Each line of the records needs to be written out exactly, with any image left out.

┄┄┄┄┄┄

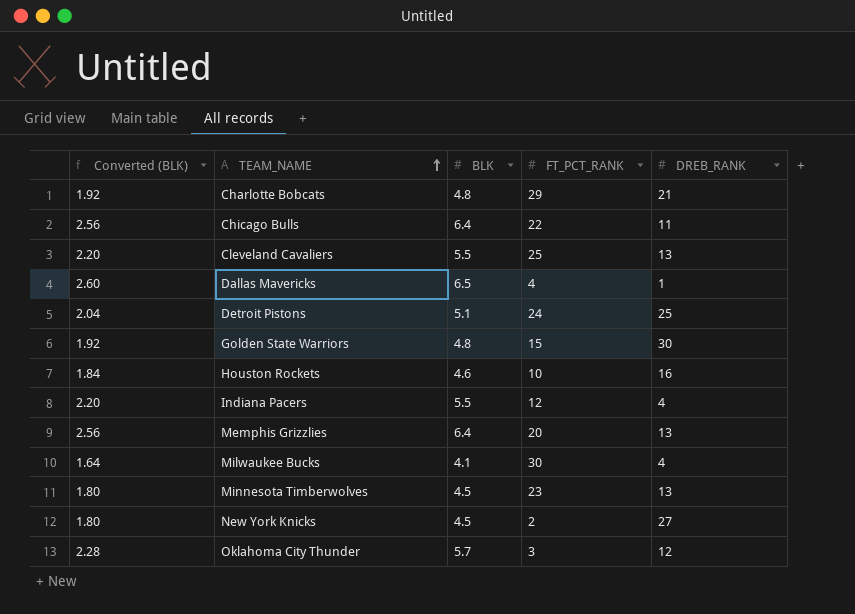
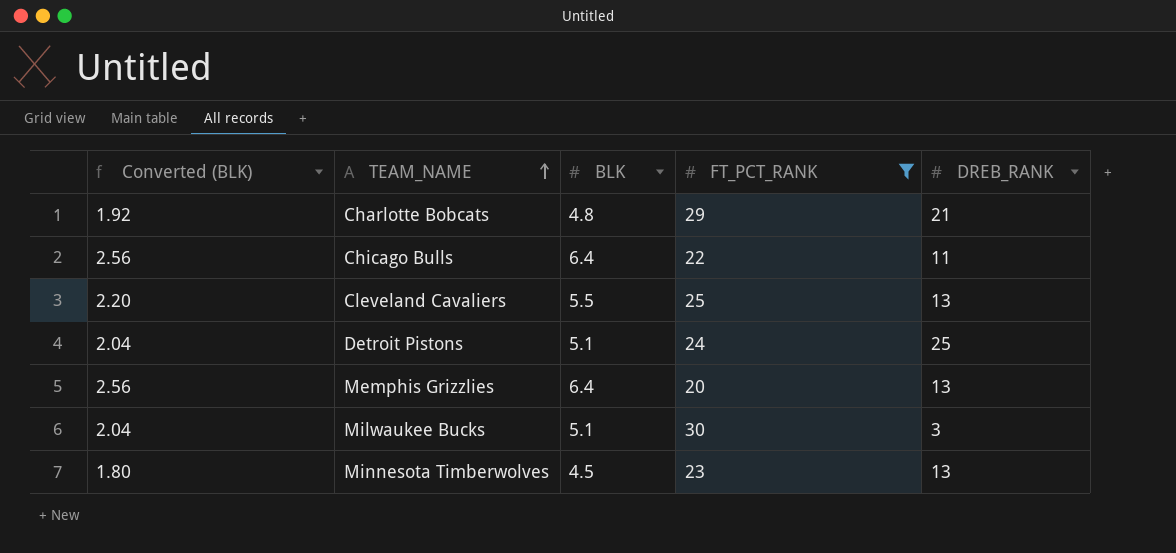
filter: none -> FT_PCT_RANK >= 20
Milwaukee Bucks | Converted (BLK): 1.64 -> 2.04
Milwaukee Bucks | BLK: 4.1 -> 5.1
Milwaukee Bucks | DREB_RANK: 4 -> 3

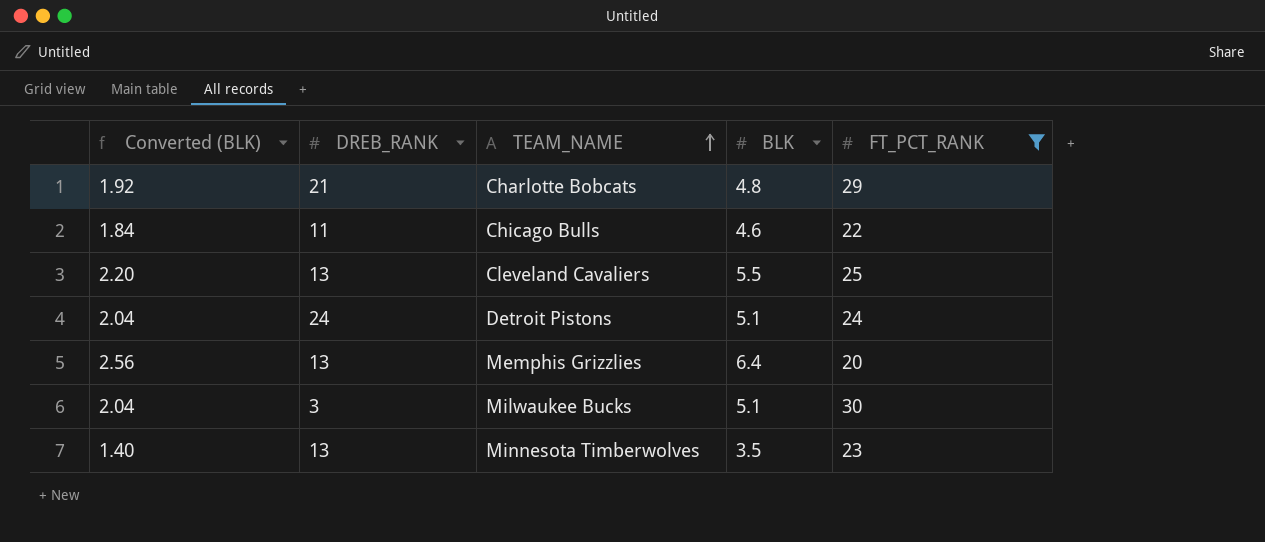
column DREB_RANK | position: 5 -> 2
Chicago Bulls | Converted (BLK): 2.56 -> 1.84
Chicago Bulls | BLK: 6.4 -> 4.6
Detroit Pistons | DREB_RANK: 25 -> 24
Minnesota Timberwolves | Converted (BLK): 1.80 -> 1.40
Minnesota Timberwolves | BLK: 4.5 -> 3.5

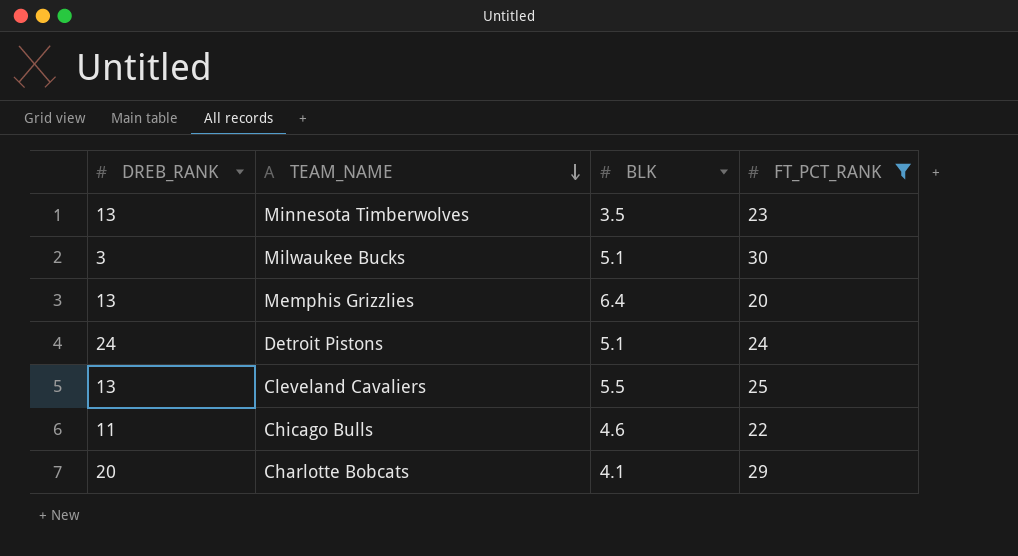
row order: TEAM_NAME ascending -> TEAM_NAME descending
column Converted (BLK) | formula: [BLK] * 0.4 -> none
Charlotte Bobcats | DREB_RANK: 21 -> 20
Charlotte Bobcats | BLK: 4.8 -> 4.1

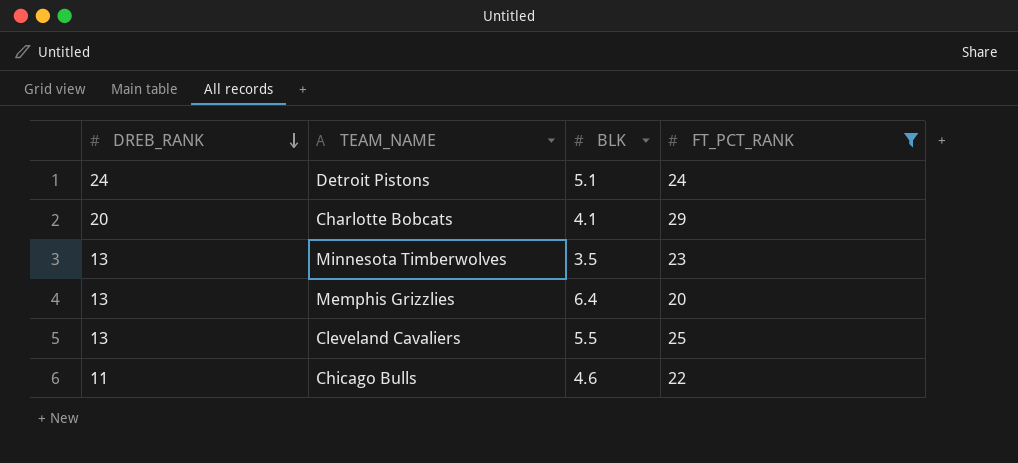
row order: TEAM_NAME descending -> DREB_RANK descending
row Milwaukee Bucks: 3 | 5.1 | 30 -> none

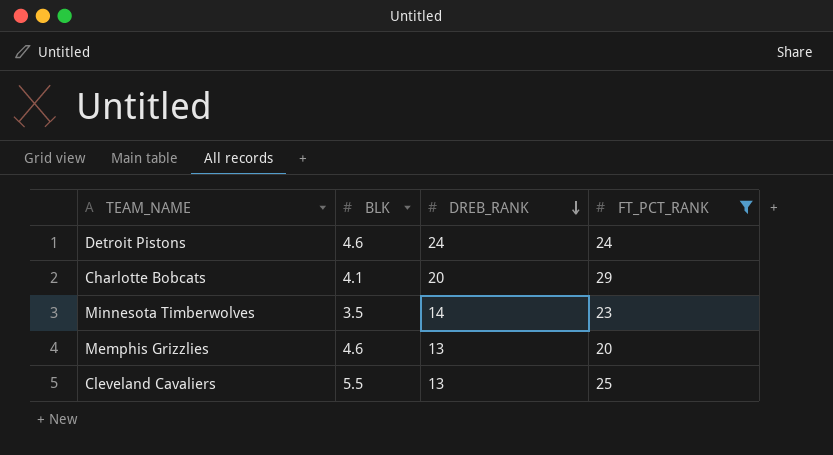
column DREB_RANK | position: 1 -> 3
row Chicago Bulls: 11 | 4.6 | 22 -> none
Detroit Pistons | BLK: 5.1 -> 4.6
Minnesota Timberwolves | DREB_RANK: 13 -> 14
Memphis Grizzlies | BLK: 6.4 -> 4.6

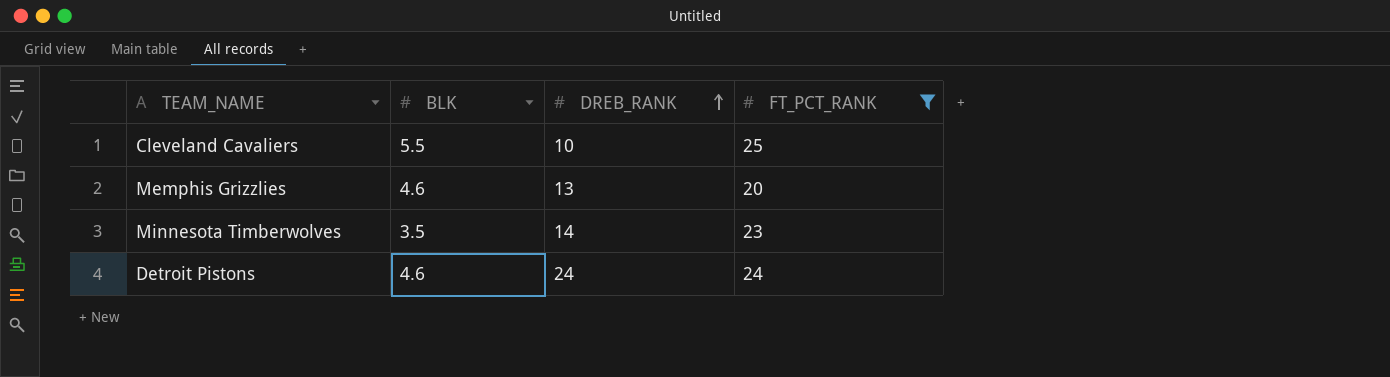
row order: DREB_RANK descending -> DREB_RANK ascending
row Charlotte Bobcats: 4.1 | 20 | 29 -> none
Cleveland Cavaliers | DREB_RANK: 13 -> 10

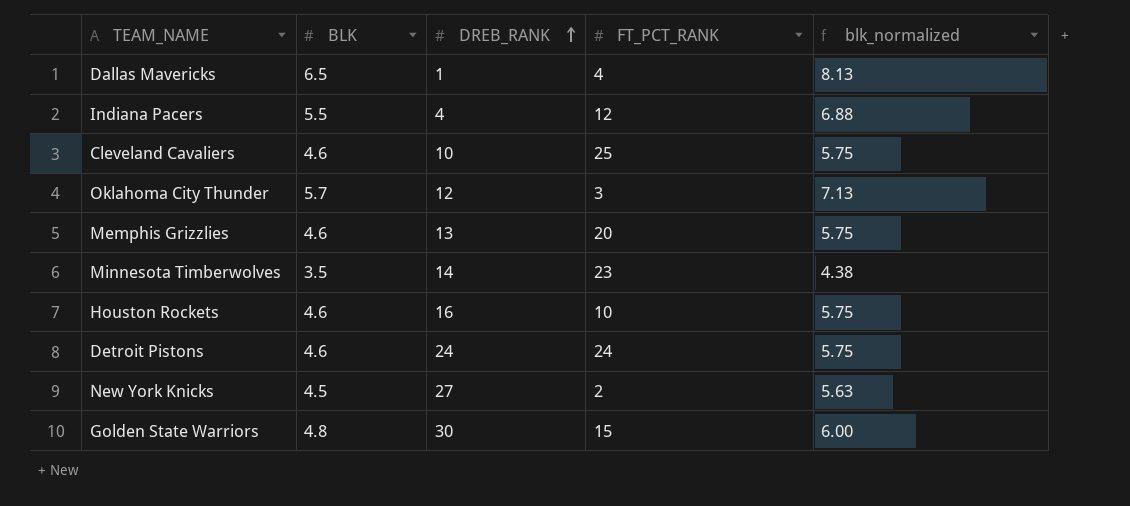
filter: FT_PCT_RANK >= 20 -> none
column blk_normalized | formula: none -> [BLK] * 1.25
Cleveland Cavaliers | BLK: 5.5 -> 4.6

┄┄┄┄┄┄

Task answer:
filter: none -> FT_PCT_RANK >= 20
Milwaukee Bucks | Converted (BLK): 1.64 -> 2.04
Milwaukee Bucks | BLK: 4.1 -> 5.1
Milwaukee Bucks | DREB_RANK: 4 -> 3

column DREB_RANK | position: 5 -> 2
Chicago Bulls | Converted (BLK): 2.56 -> 1.84
Chicago Bulls | BLK: 6.4 -> 4.6
Detroit Pistons | DREB_RANK: 25 -> 24
Minnesota Timberwolves | Converted (BLK): 1.80 -> 1.40
Minnesota Timberwolves | BLK: 4.5 -> 3.5

row order: TEAM_NAME ascending -> TEAM_NAME descending
column Converted (BLK) | formula: [BLK] * 0.4 -> none
Charlotte Bobcats | DREB_RANK: 21 -> 20
Charlotte Bobcats | BLK: 4.8 -> 4.1

row order: TEAM_NAME descending -> DREB_RANK descending
row Milwaukee Bucks: 3 | 5.1 | 30 -> none

column DREB_RANK | position: 1 -> 3
row Chicago Bulls: 11 | 4.6 | 22 -> none
Detroit Pistons | BLK: 5.1 -> 4.6
Minnesota Timberwolves | DREB_RANK: 13 -> 14
Memphis Grizzlies | BLK: 6.4 -> 4.6

row order: DREB_RANK descending -> DREB_RANK ascending
row Charlotte Bobcats: 4.1 | 20 | 29 -> none
Cleveland Cavaliers | DREB_RANK: 13 -> 10

filter: FT_PCT_RANK >= 20 -> none
column blk_normalized | formula: none -> [BLK] * 1.25
Cleveland Cavaliers | BLK: 5.5 -> 4.6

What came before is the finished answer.